WHAT YOU NEED TO DO »
The answer must be every line of the records below that contains the word "support", copied out.

INPUT RECORDS below:

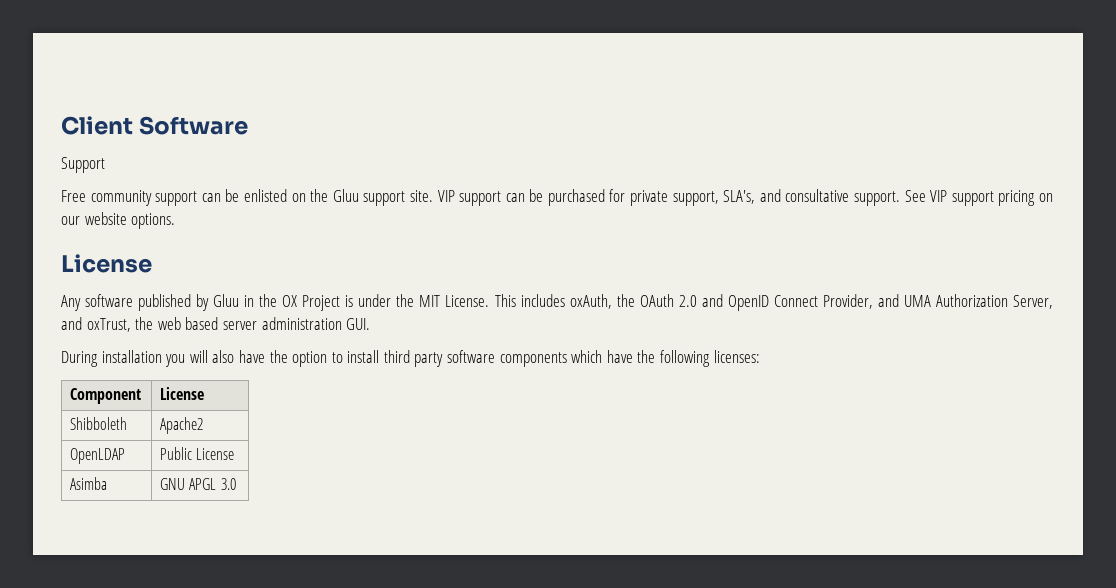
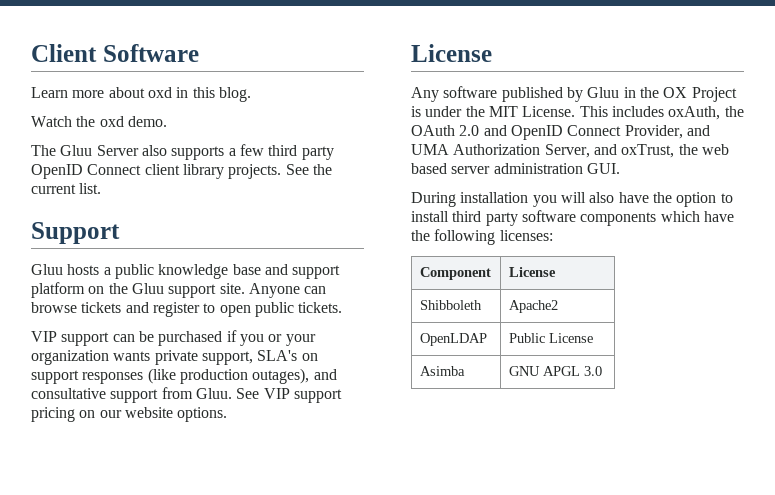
[61,157,105,173] [61,189,287,206] Support // Free community support can be enlisted -> [31,87,251,102] [31,116,167,127] [31,144,334,160] [31,164,332,179] [31,183,102,194] [31,222,120,244] [31,264,341,279] [31,282,85,298] Learn more about oxd in this blog. // Watch the oxd demo. // The Gluu Server also supports a few third party OpenID Connect client library projects. See the current list. // Support // Gluu hosts a public knowledge base and support platform
(433, 196) none -> [248,283,327,298] [31,302,343,317] Anyone can browse tickets and register to open public tickets. //
[609,189,901,206] for private support, SLA's, and consultative support. -> [226,330,316,346] [31,350,318,365] [31,368,337,384] [31,387,232,403] if you or your organization wants private support, SLA's on support responses (like production outages), and consultative support from Gluu.

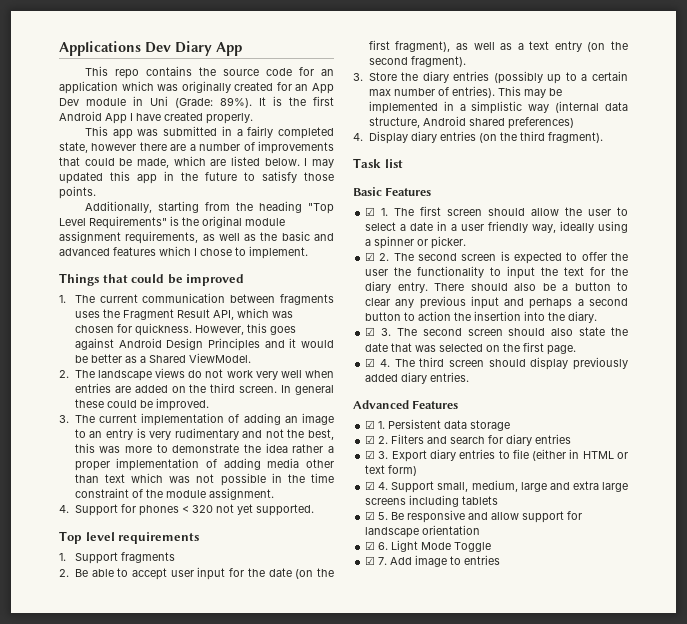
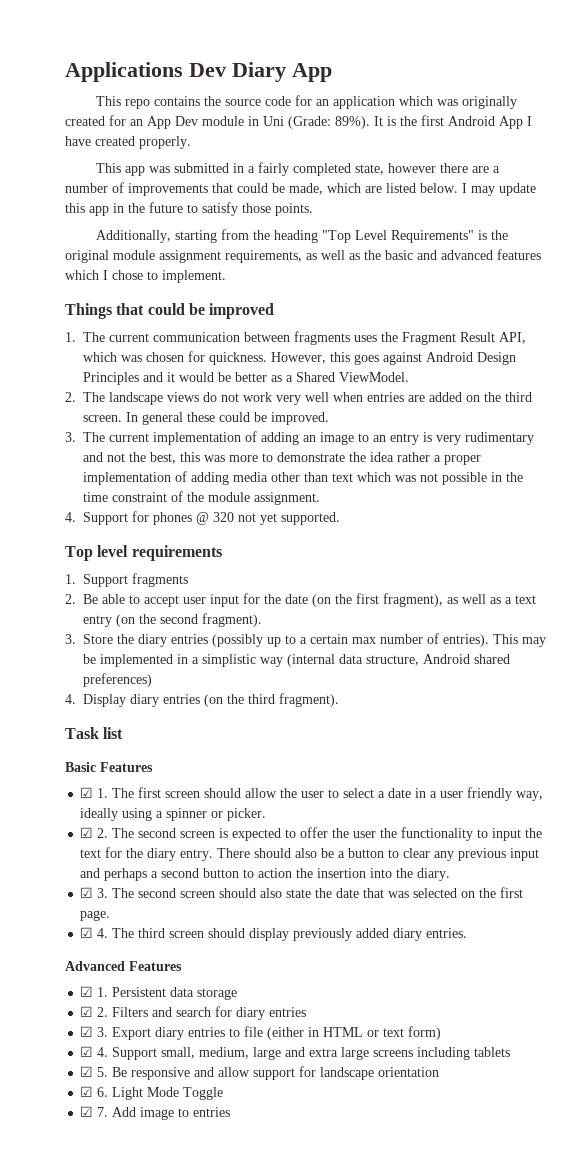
[59,172,103,184] updated -> [499,183,536,196] update
[181,506,189,513] < -> [196,512,209,525] @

End of INPUT RECORDS.

TASK RESULT »
[61,157,105,173] [61,189,287,206] Support // Free community support can be enlisted -> [31,87,251,102] [31,116,167,127] [31,144,334,160] [31,164,332,179] [31,183,102,194] [31,222,120,244] [31,264,341,279] [31,282,85,298] Learn more about oxd in this blog. // Watch the oxd demo. // The Gluu Server also supports a few third party OpenID Connect client library projects. See the current list. // Support // Gluu hosts a public knowledge base and support platform
[609,189,901,206] for private support, SLA's, and consultative support. -> [226,330,316,346] [31,350,318,365] [31,368,337,384] [31,387,232,403] if you or your organization wants private support, SLA's on support responses (like production outages), and consultative support from Gluu.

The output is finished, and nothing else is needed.